Dopo la disastrosa esperienza di Gela il punto della situazione con Massimo Greco sullo stato di applicazione della riforma dell’ente intermedio e sulla costituzione dei nuovi liberi consorzi di comuni.
Si aspettava un flop di questa portata sull’iniziativa referendaria del Comune di Gela?
Per la verità non mi sono neanche posto il problema perché ho bocciato a monte lo strumento referendario, inserito nel disegno di legge in modo estemporaneo dal gruppo M5S presente all’ARS. Il coinvolgimento delle comunità interessate è infatti uno strumento di partecipazione sproporzionato rispetto alla costituzione di un semplice consorzio di comuni che, ripeto, risulta sprovvisto di autonomia politica in quanto ente non territoriale di governo. I territori vanno coinvolti quando in palio c’è l’autogoverno delle comunità e non anche quando si deve decidere la modalità di gestione integrata di uno o più servizi o l’esercizio associato di una o più funzioni amministrative.
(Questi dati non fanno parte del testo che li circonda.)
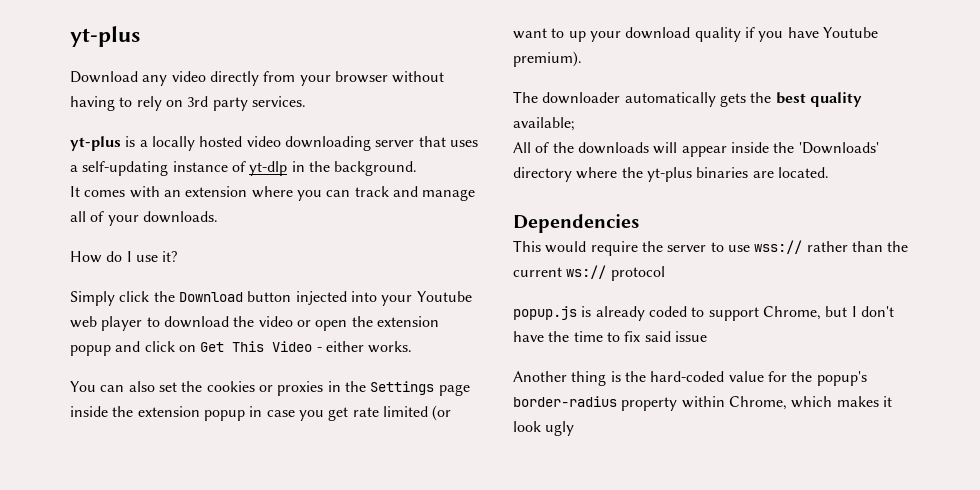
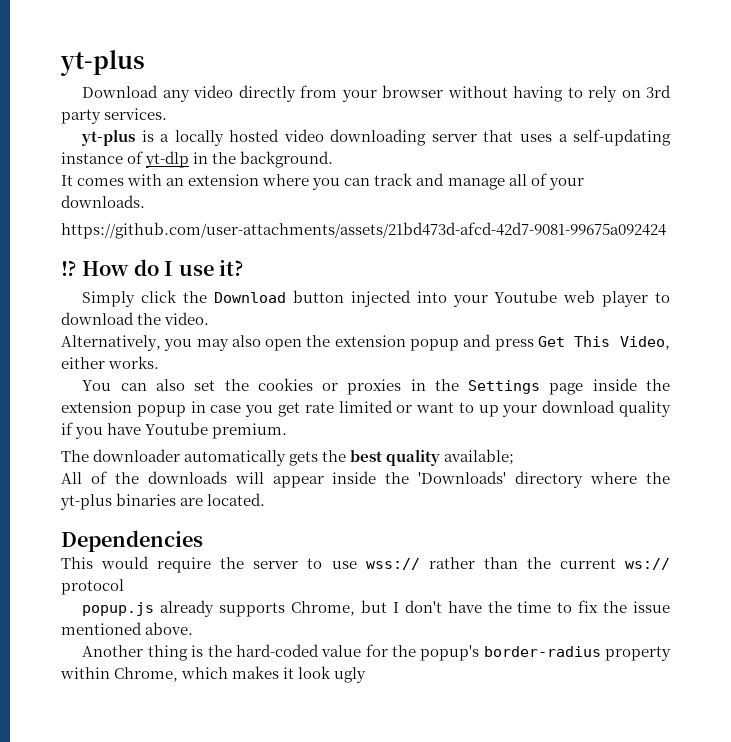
- How do I use it?
+ https://github.com/user-attachments/assets/21bd473d-afcd-42d7-9081-99675a092424
+ ⁉ How do I use it?
- Simply click the Download button injected into your Youtube web player to download the video or open the extension popup and click on Get This Video - either works.
+ Simply click the Download button injected into your Youtube web player to download the video.
+ Alternatively, you may also open the extension popup and press Get This Video, either works.
- You can also set the cookies or proxies in the Settings page inside the extension popup in case you get rate limited (or want to up your download quality if you have Youtube premium).
+ You can also set the cookies or proxies in the Settings page inside the extension popup in case you get rate limited or want to up your download quality if you have Youtube premium.
- popup.js is already coded to support Chrome, but I don't have the time to fix said issue
+ popup.js already supports Chrome, but I don't have the time to fix the issue mentioned above.

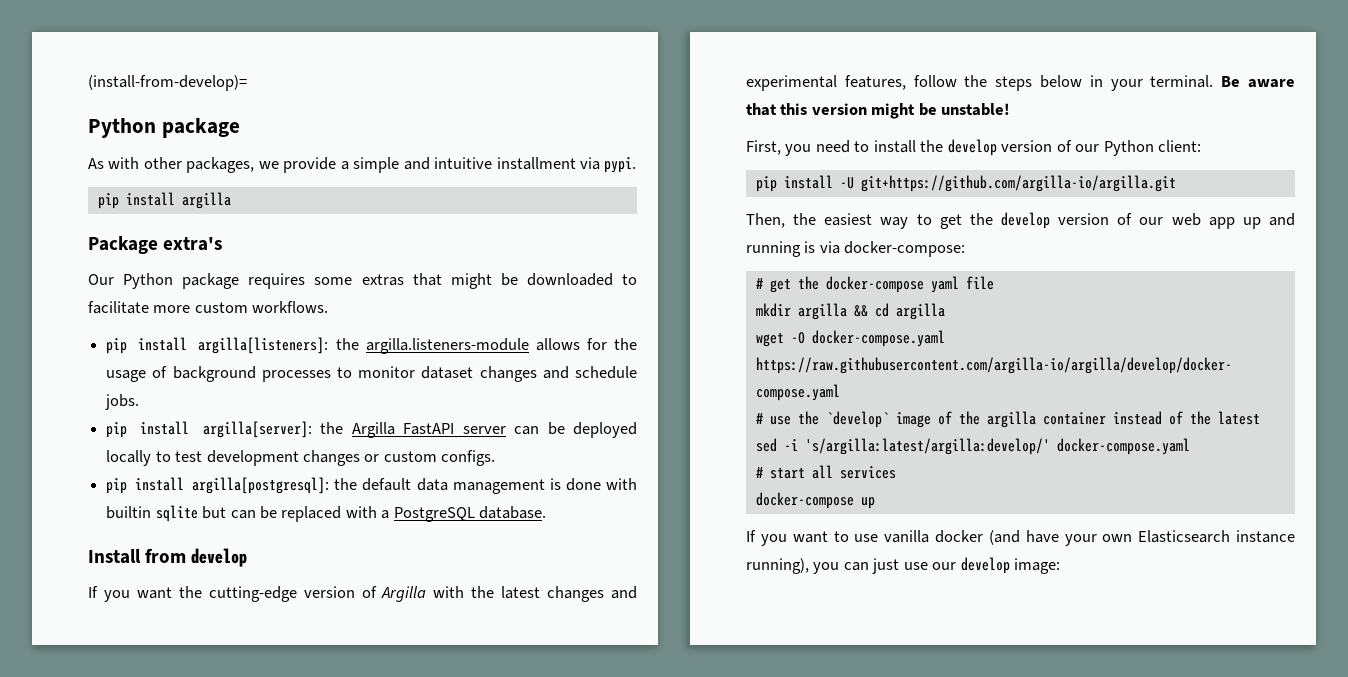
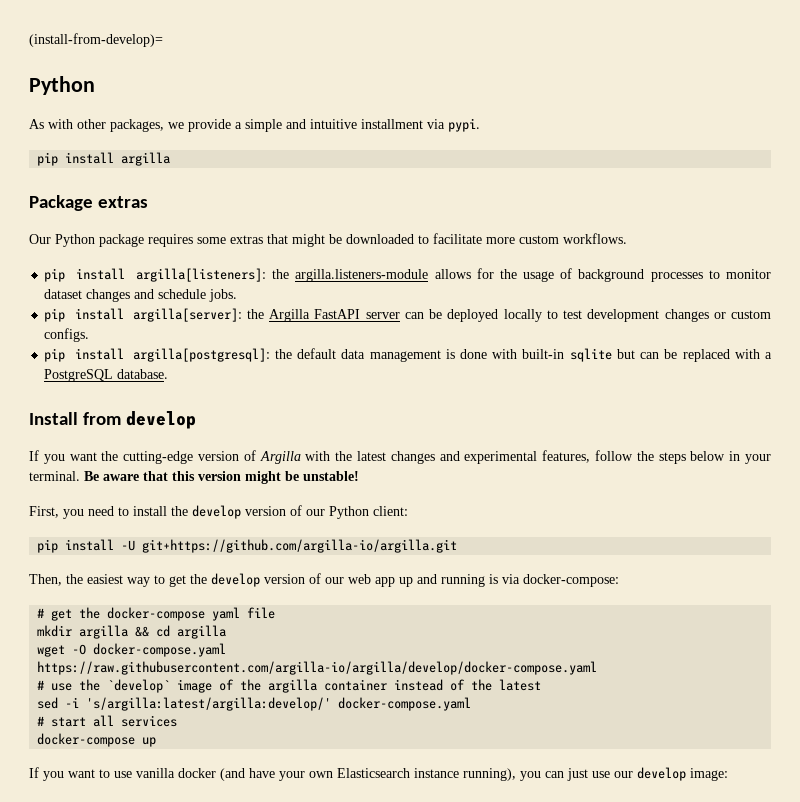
  (install-from-develop)=
- Python package
+ Python
- Package extra's
+ Package extras
- pip install argilla[postgresql]: the default data management is done with builtin sqlite but can be replaced with a PostgreSQL database.
+ pip install argilla[postgresql]: the default data management is done with built-in sqlite but can be replaced with a PostgreSQL database.

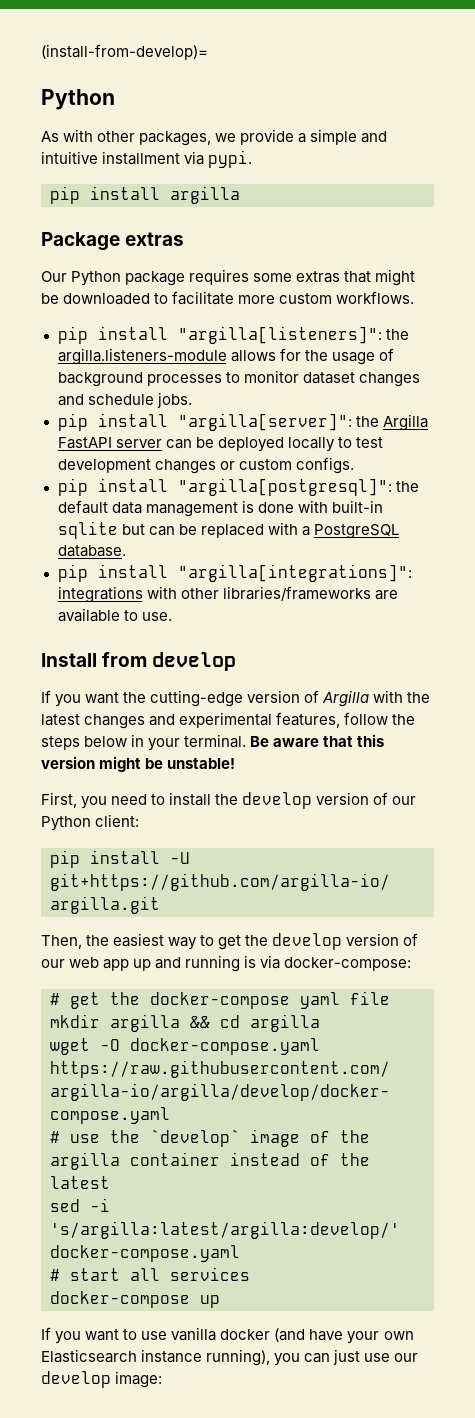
- pip install argilla[listeners]: the argilla.listeners-module allows for the usage of background processes to monitor dataset changes and schedule jobs.
+ pip install "argilla[listeners]": the argilla.listeners-module allows for the usage of background processes to monitor dataset changes and schedule jobs.
- pip install argilla[server]: the Argilla FastAPI server can be deployed locally to test development changes or custom configs.
+ pip install "argilla[server]": the Argilla FastAPI server can be deployed locally to test development changes or custom configs.
- pip install argilla[postgresql]: the default data management is done with built-in sqlite but can be replaced with a PostgreSQL database.
+ pip install "argilla[postgresql]": the default data management is done with built-in sqlite but can be replaced with a PostgreSQL database.
+ pip install "argilla[integrations]": integrations with other libraries/frameworks are available to use.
Ma si trattava anche di decidere il capoluogo di provincia del futuro consorzio di comuni catanese…
Anche questo è un errore frutto di una pessima disposizione legislativa. Il comune capo fila del consorzio per maggior numero di abitanti non ha la medesima consistenza istituzionale del vecchio comune capoluogo di provincia. E’ infatti sfuggito al legislatore siciliano che, a differenza del consorzio di comuni, la provincia regionale rimarcava, in linea con l’evoluzione dottrinaria di interpretazione dei principi costituzionali circa l’ordinamento degli enti locali e l’attuazione dello stato sociale, le componenti essenziali del territorio e di polo di direzione (che comporta l’individuazione fisica del centro operativo: il capoluogo) per lo sviluppo economico-sociale delle comunità che racchiude, per la formazione ed attuazione della programmazione regionale, per la razionale organizzazione delle strutture dei servizi e per l’attuazione del decentramento regionale ed anche statale. Il Comune capo fila del futuro consorzio di comuni non è niente di tutto questo.
Ma allora di cosa stiamo parlando?
Stiamo parlando di come applicare una legge che passerà alla storia dell’autonomia regionale come una delle peggiori performance del nostro legislatore. Ma i nodi al pettine sono molti di più di quelli che stanno cominciando ad emergere. In tale contesto prendo atto che qualche parlamentare (On. Venturino), che ne ha acriticamente approvato il testo, oggi presenta una proposta per prorogare i termini di attuazione (6 mesi) e di stabilire prima quali funzioni e competenze attribuire ai futuri enti intermedi.
Quindi stop al progetto ennese di coinvolgimento delle comunità dell’area nord?
No, il progetto che si sta portando avanti deve rappresentare un’occasione di sviluppo del territorio delle aree interne della Sicilia indipendentemente dalla previsione di legge contenuta nella riforma che, invero, anziché agevolare tale percorso rischia di ostruirlo. Bisognerebbe far capire a chi pensa di decidere in nome e per conto dei siciliani che i territori non possono essere ingabbiati mediante limiti e vincoli fatti per rendere, di fatto, nulla la libertà di scelta delle comunità. Parafrasando Horderlin “Ciò che trasforma lo Stato in un inferno è il tentativo dell’uomo di farne un paradiso”.